Objectives: Metal complexes of macrocyclic ligands play important role in medical applications. Formation of these complexes is often quite slow, which is inconvenient for short lived radioisotopes used in therapy or PET and SPECT examinations. In order to accelerate the formation reactions and to avoid the denaturation of the biologically active fragment in conjugates, Rösch et al. proposed an organic solvent – water mixture for the synthesis of M(DOTA) complexes with trivalent metal ions at ambient temperature.¹ Our aim is to explore the kinetics and suggest mechanisms to explain the experimental findings.

Results: Formation kinetics and mechanisms of lanthanide(III)-DOTA complexes in aqueous solutions is known from our previous work.² The reaction goes through a long lived intermediate, *Ln(H₂DOTA), in which the Ln³⁺ ion is kept far from the macrocyclic-ring by the four acatetate groups, while two diagonal ring nitrogens are protonated. The rate determining step is the deprotonation and the concerted structural rearrangement of the intermediate resulting in the tightly wrapped Ln(III) in the cavity of the DOTA, i.e. the final product of the reaction. Similar mechanism can be proposed for water-ethanol solvent mixtures, the increase in the reaction rate can be attributed to the decreased protonation constants of ring nitrogen donors both in the free ligand and in the *Ln(H₂DOTA) intermediate. The mechanisms is similar for the formation of gallium(III)-DOTA complex, although further fine differences have been detected and correlated to the role of the gallium(III)-hydroxo complexes.

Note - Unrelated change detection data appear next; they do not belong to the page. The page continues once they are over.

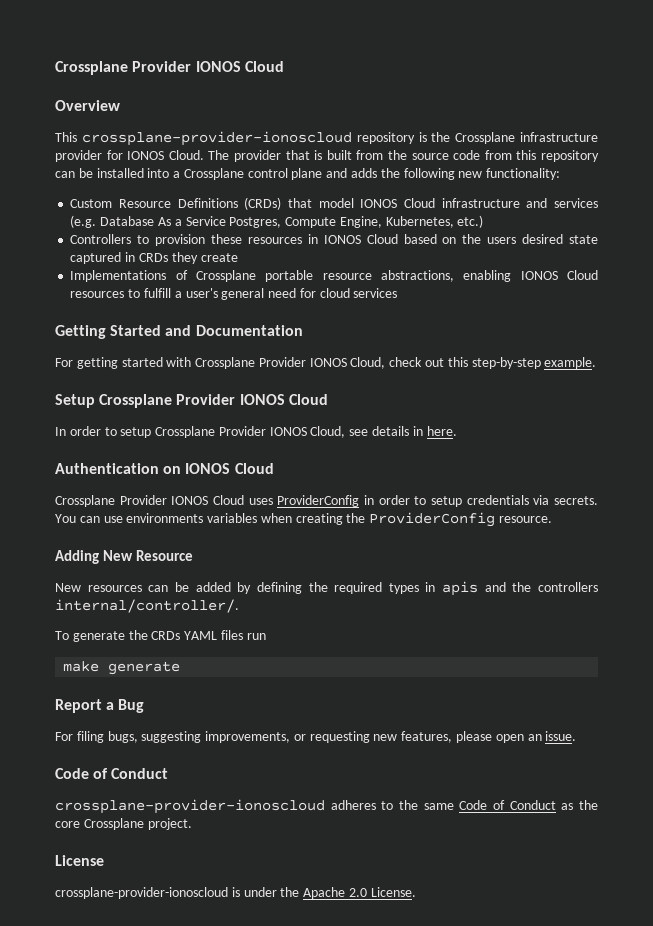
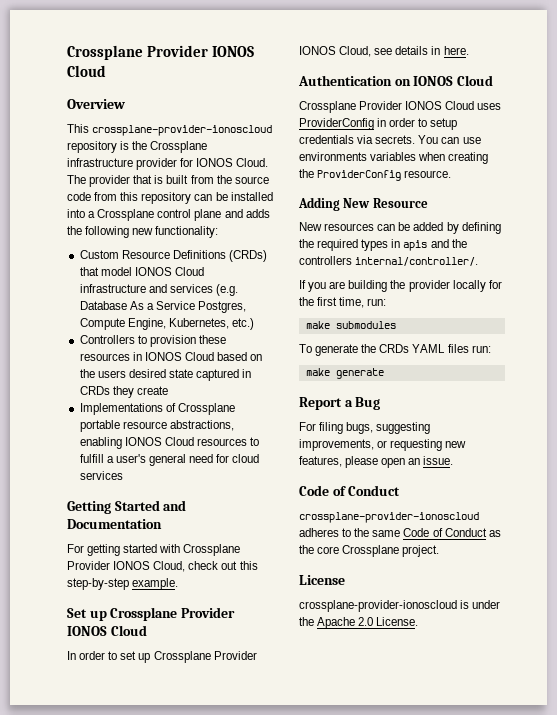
- Setup Crossplane Provider IONOS Cloud
+ Set up Crossplane Provider IONOS Cloud
- In order to setup Crossplane Provider IONOS Cloud, see details in here.
+ In order to set up Crossplane Provider IONOS Cloud, see details in here.
+ If you are building the provider locally for the first time, run:
+ make submodules
- To generate the CRDs YAML files run
+ To generate the CRDs YAML files run:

Conclusion: Detailed kinetic data for water-ethanol mixture are useful to optimize the labeling procedure of DOTA-conjugates with different Ln³⁺ and Ga³⁺-isotopes of medical importance at ambient temperature. 

¹ F. Rösch et al., EJNMMI Radiopharm. Chem., 2016, 1, 6.

² a) É. Tóth et al., Inorg.  Chem., 1994, 33, 4070. b) L. Burai et al., Dalton Trans., 1998, 243.